- Release poster
- Directed by: Sabrina Jaglom
- Written by: Sabrina Jaglom; Rishi Rajani;
- Produced by: Madelaine Petsch; Debbie Liebling; Nick Phillips; Adam Wescott;
- Starring: Madelaine Petsch; Chloe Bailey; Melissa Leo;
- Cinematography: Diana Matos
- Edited by: Shelby Hall
- Music by: Anna Drubich
- Production companies: Creator+; Inner Child Productions; Dear Laine Productions;
- Distributed by: Blue Fox Entertainment
- Release date: August 26, 2022;
- Running time: 83 minutes
- Country: United States
- Language: English

= Jane (2022 film) =

2022 film by Sabrina Jaglom

Jane is a 2022 American psychological thriller film directed by Sabrina Jaglom and written by Jaglom and Rishi Rajani. The film stars Madelaine Petsch, Chloe Bailey, and Melissa Leo.

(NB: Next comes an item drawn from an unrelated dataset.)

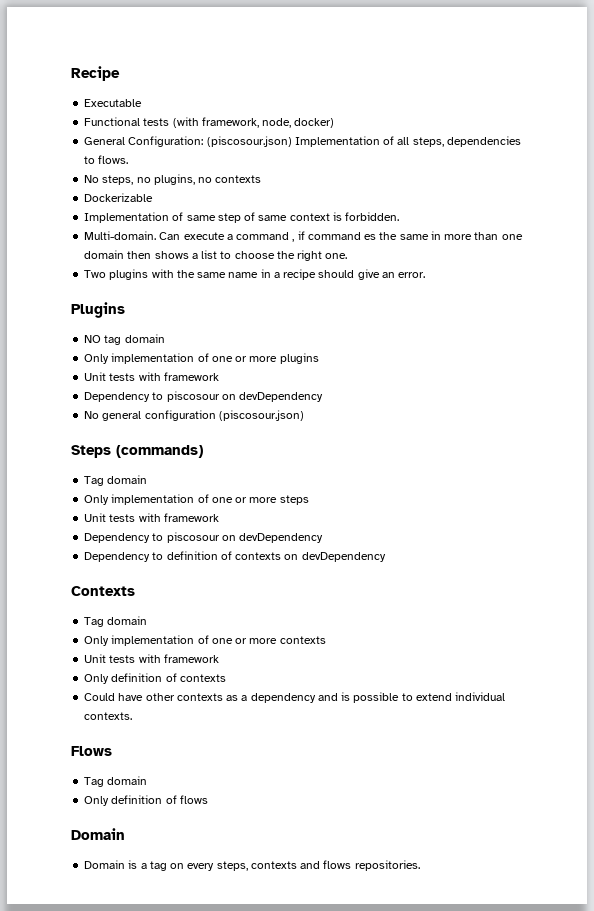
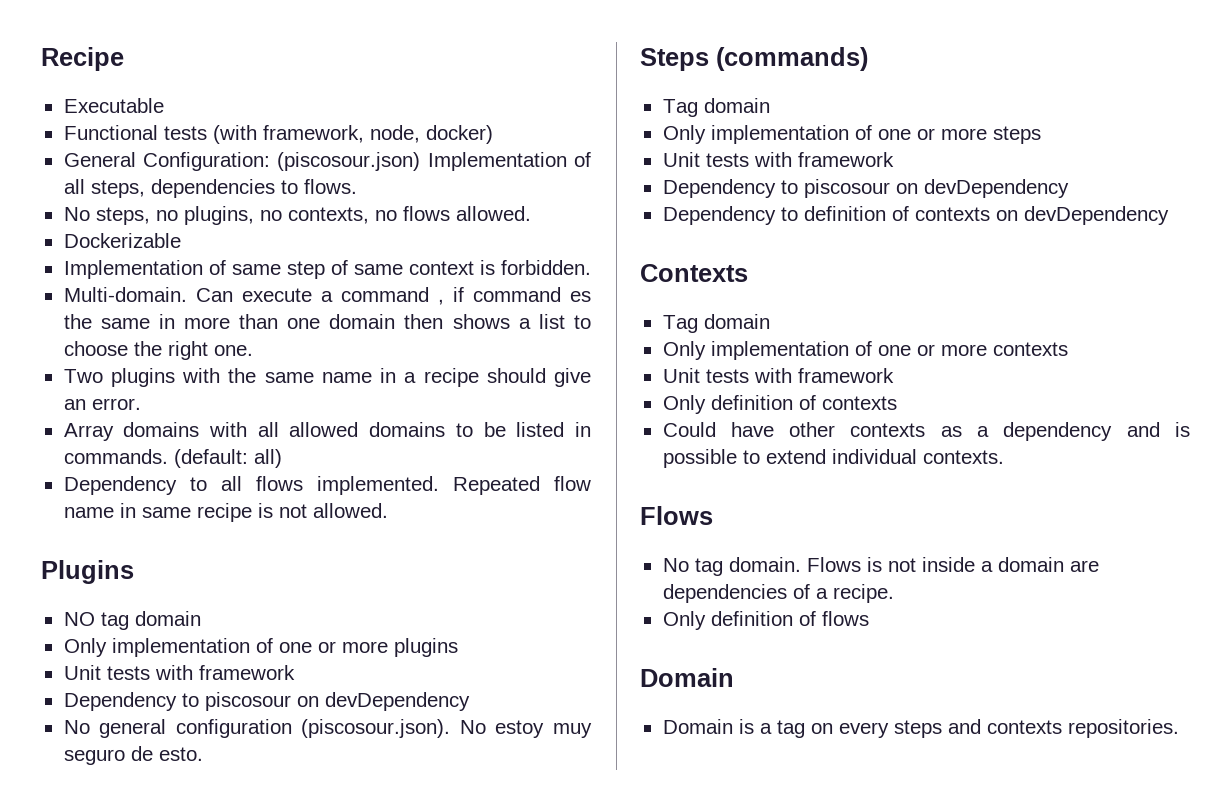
[215,175,262,183] contexts -> [287,206,531,224] contexts, no flows allowed.
(426, 275) none -> [63,422,592,441] [63,449,282,468] [63,476,592,495] [63,503,388,522] // Array domains with all allowed domains to be listed in commands. (default: all) // Dependency to all flows implemented. Repeated flow name in same recipe is not allowed.
[218,410,304,421] (piscosour.json) -> [301,719,592,738] [63,746,203,765] (piscosour.json). No estoy muy seguro de esto.
[84,776,148,787] Tag domain -> [662,557,1099,576] [662,584,894,603] No tag domain. Flows is not inside a domain are dependencies of a recipe.
[216,860,352,871] steps, contexts and flows -> [893,719,1062,738] steps and contexts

The film was released in select theaters in the United States on August 26, 2022, by Blue Fox Entertainment and via streaming on September 16, 2022, on Creator+.

==Plot==
Ambitious high school senior Olivia Brooks struggles with grief from the recent loss of a friend. When she gets deferred from her dream college, she begins to spiral and experiences a series of increasingly frightening panic attacks. In an attempt to regain some sense of control, she embarks on a social media-fueled rampage against those who stand in the way of her success. But as things escalate, she is forced to confront and ultimately embrace her darkest impulses in order to get ahead.

==Cast==
- Madelaine Petsch as Olivia Brooks
- Chloe Bailey as Isabelle "Izzy" Morris
- Chloe Yu as Jane
- Nina Bloomgarden as Camille
- Ian Owens as Mr. Richardson
- Kerri Medders as Josa Jacobs
- Victoria Foyt as Mrs. West
- Melissa Leo as Principal Rhodes

==Production==
Jane was originally intended to be the first film made by Creator+, but another film Diamond in the Rough, starring Griffin Johnson,was chosen by the studio and released in June 2022.

Principal photography on the film began on August 2, 2021, in New Mexico. However, the production was suspended due to the COVID-19 pandemic. Filming later resumed and completed on August 23, 2021.